# YOUR INSTRUCTIONS:
Report back the lines in this listing that carry the string "weight".
── SOURCE DATA ──
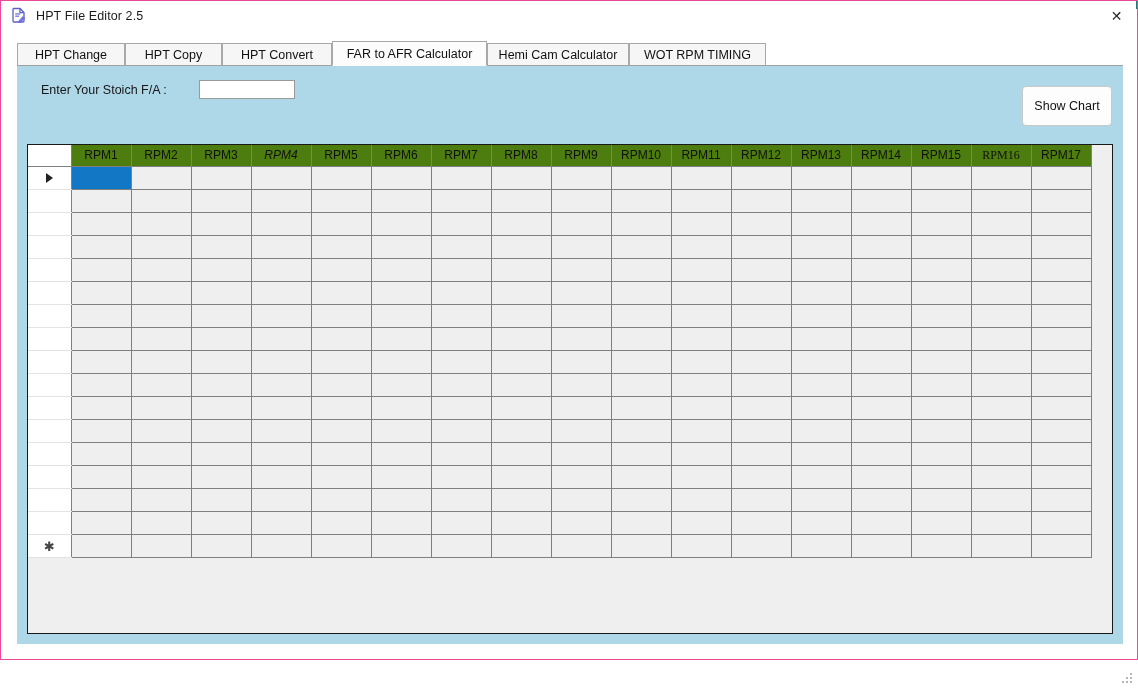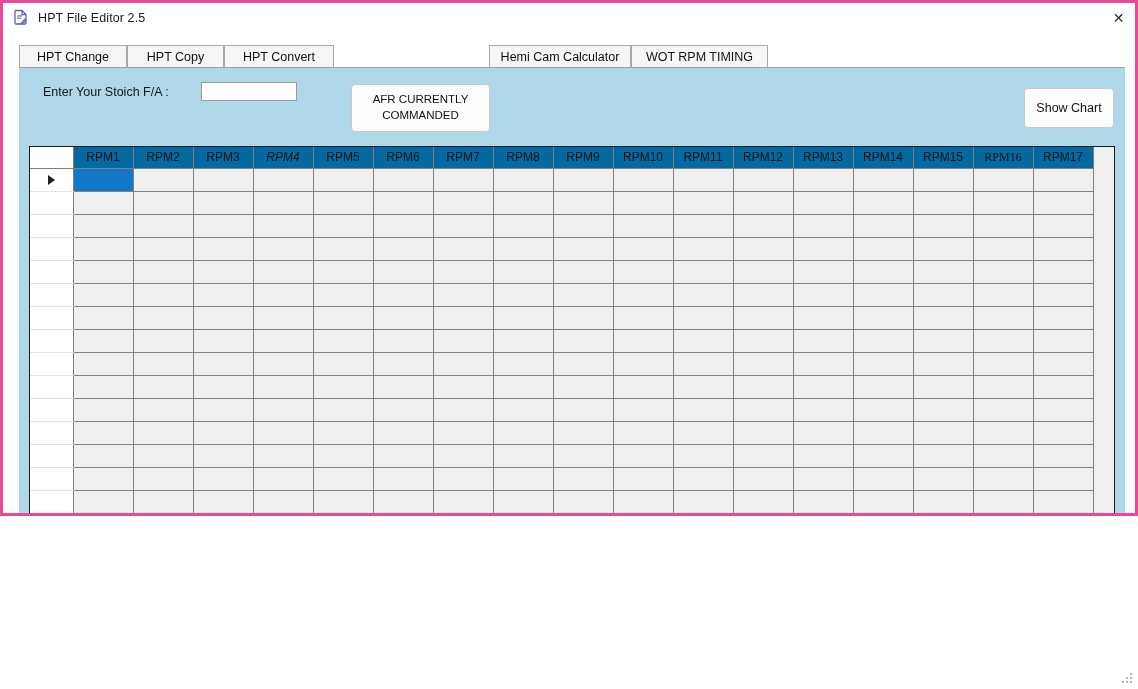--- a/index.html
+++ b/index.html
@@ -14,23 +14,23 @@
     height: 689px;
     overflow: hidden;
     background: #ffffff;
   }
 
   
   .window {
     position: absolute;
     left: 0; top: 0;
     width: 1138px;
-    height: 516px;
+    height: 660px;
     background: #ffffff;
-    border: 3px solid #ec4899;
+    border: 1px solid #ec4899;
     box-sizing: border-box;
     overflow: hidden;
   }
   .accent-edge {
     position: absolute;
     right: 0; top: 0;
     width: 3px; height: 8px;
     background: #1e7a6e;
   }
 
@@ -182,21 +182,21 @@
     width: 1062px;
     background: #efefef;
   }
   table.grid th, table.grid td {
     padding: 0;
     margin: 0;
     box-sizing: border-box;
   }
   .hdr-row th {
     height: 21px;
-    background: #0369a1;
+    background: #4d7c0f;
     border-right: 1px solid #808080;
     border-bottom: 1px solid #808080;
     font-weight: normal;
     font-size: 12px;
     color: #111111;
     text-align: center;
     white-space: nowrap;
   }
   .hdr-corner {
     width: 43px;
@@ -273,40 +273,39 @@
     <div class="tabstrip">
         <div class="tab" style="left: 0px; width: 108px;">
           <span>HPT Change</span>
         </div>
         <div class="tab" style="left: 108px; width: 97px;">
           <span>HPT Copy</span>
         </div>
         <div class="tab" style="left: 205px; width: 110px;">
           <span>HPT Convert</span>
         </div>
+        <div class="tab active" style="left: 315px; width: 155px;">
+          <span>FAR to AFR Calculator</span>
+        </div>
         <div class="tab" style="left: 612px; width: 137px;">
           <span>WOT RPM TIMING</span>
         </div>
         <div class="tab" style="left: 470px; width: 142px;">
           <span>Hemi Cam Calculator</span>
         </div>
       </div>
 
     <div class="panel">
 
       <div class="field-row" style="left:24px; top:14px;">
         <span class="field-label" style="width:152px;">Enter Your Stoich F/A :</span>
         <input class="textbox editable" style="width: 96px; margin-left: 6px;" type="text" value="">
       </div>
 
 
-      <div class="calc-btn" style="left:332px; top:16px; width:139px; height:48px;">
-        <span>AFR CURRENTLY</span>
-        <span>COMMANDED</span>
-      </div>
 
 
       <div class="show-chart-btn" style="left:1005px; top:20px; width:90px; height:40px;">Show Chart</div>
 
       <div class="grid-wrap">
         <table class="grid">
           <thead>
             <tr class="hdr-row">
                 <th class="hdr-corner"></th>
                 <th style="width: 60px;">RPM1</th>

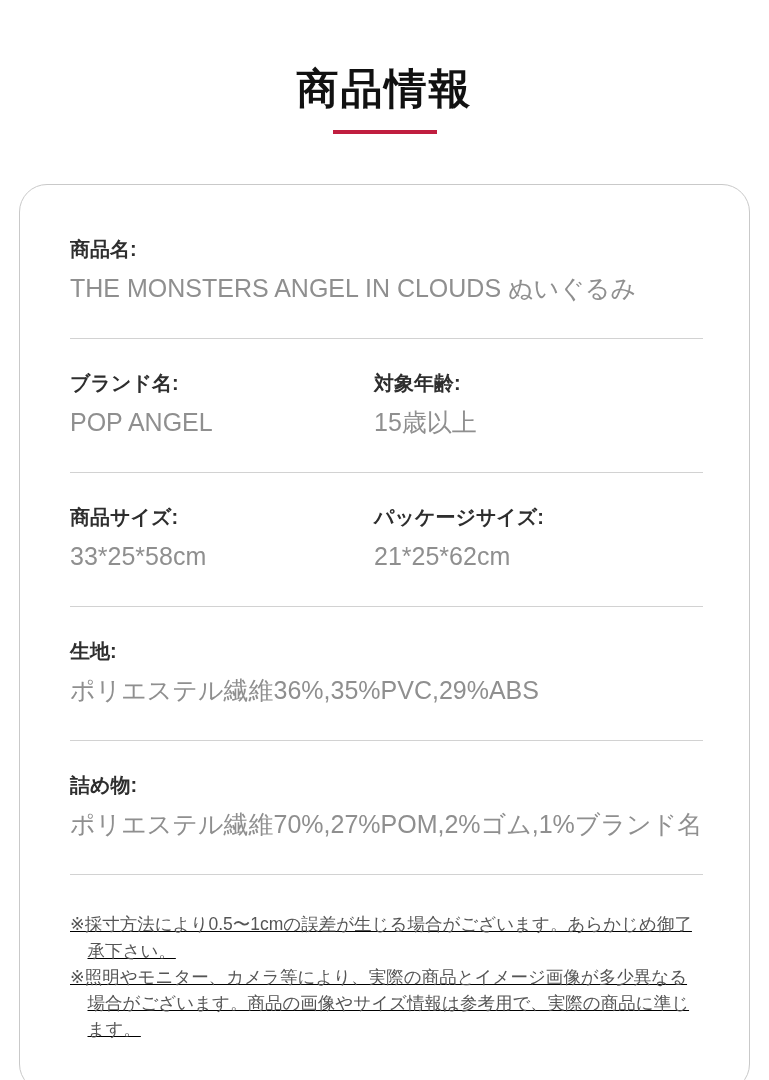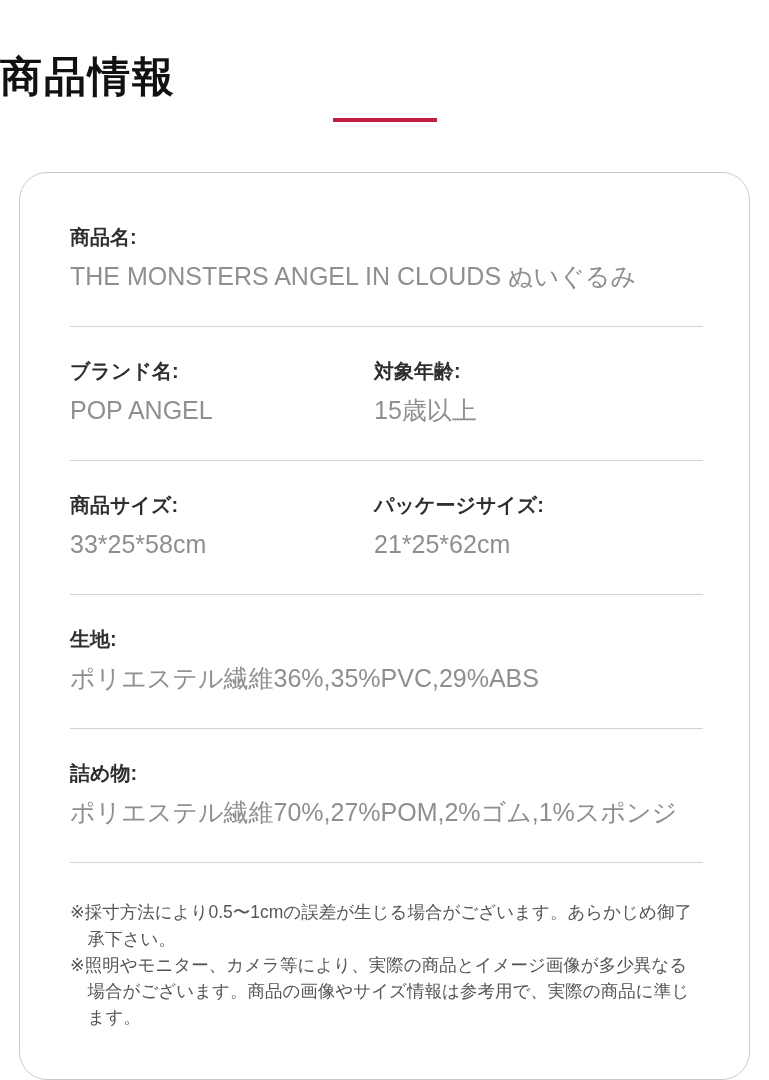--- a/index.html
+++ b/index.html
@@ -13,20 +13,22 @@
   * { margin: 0; padding: 0; box-sizing: border-box; }
   html, body {
     width: 769px;
     height: 1080px;
     background: #ffffff;
     font-family: "Liberation Sans", "DejaVu Sans", sans-serif;
     overflow: hidden;
   }
   .header {
     padding-top: 52px;
+    text-align: center;
+    margin-top: 12px;
   }
   .page-title {
     font-size: 42px;
     font-weight: bold;
     color: #111111;
     letter-spacing: 2px;
     line-height: 1.2;
   }
   .title-underline {
     width: 104px;
@@ -58,20 +60,21 @@
     display: grid;
     grid-template-columns: 304px 1fr;
   }
   .divider {
     border: none;
     border-top: 1px solid var(--divider-color);
     margin: 32px 0 30px;
   }
   .notes {
     margin-top: 36px;
+    text-decoration: underline;
   }
   .note {
     font-size: 17.5px;
     color: var(--note-color);
     line-height: 1.5;
     padding-left: 1em;
     text-indent: -1em;
   }
 </style>
 </head>
@@ -121,21 +124,21 @@
 
     <div class="field">
       <div class="label">生地:</div>
       <div class="value">ポリエステル繊維36%,35%PVC,29%ABS</div>
     </div>
 
     <hr class="divider">
 
     <div class="field">
       <div class="label">詰め物:</div>
-      <div class="value">ポリエステル繊維70%,27%POM,2%ゴム,1%スポンジ</div>
+      <div class="value">ポリエステル繊維70%,27%POM,2%ゴム,1%ブランド名</div>
     </div>
 
     <hr class="divider">
 
     <div class="notes">
       <p class="note">※採寸方法により0.5〜1cmの誤差が生じる場合がございます。あらかじめ御了承下さい。</p>
       <p class="note">※照明やモニター、カメラ等により、実際の商品とイメージ画像が多少異なる場合がございます。商品の画像やサイズ情報は参考用で、実際の商品に準じます。</p>
     </div>
 
   </section>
───
# PROBLEM SOLUTION:
     font-weight: normal;
     font-weight: bold;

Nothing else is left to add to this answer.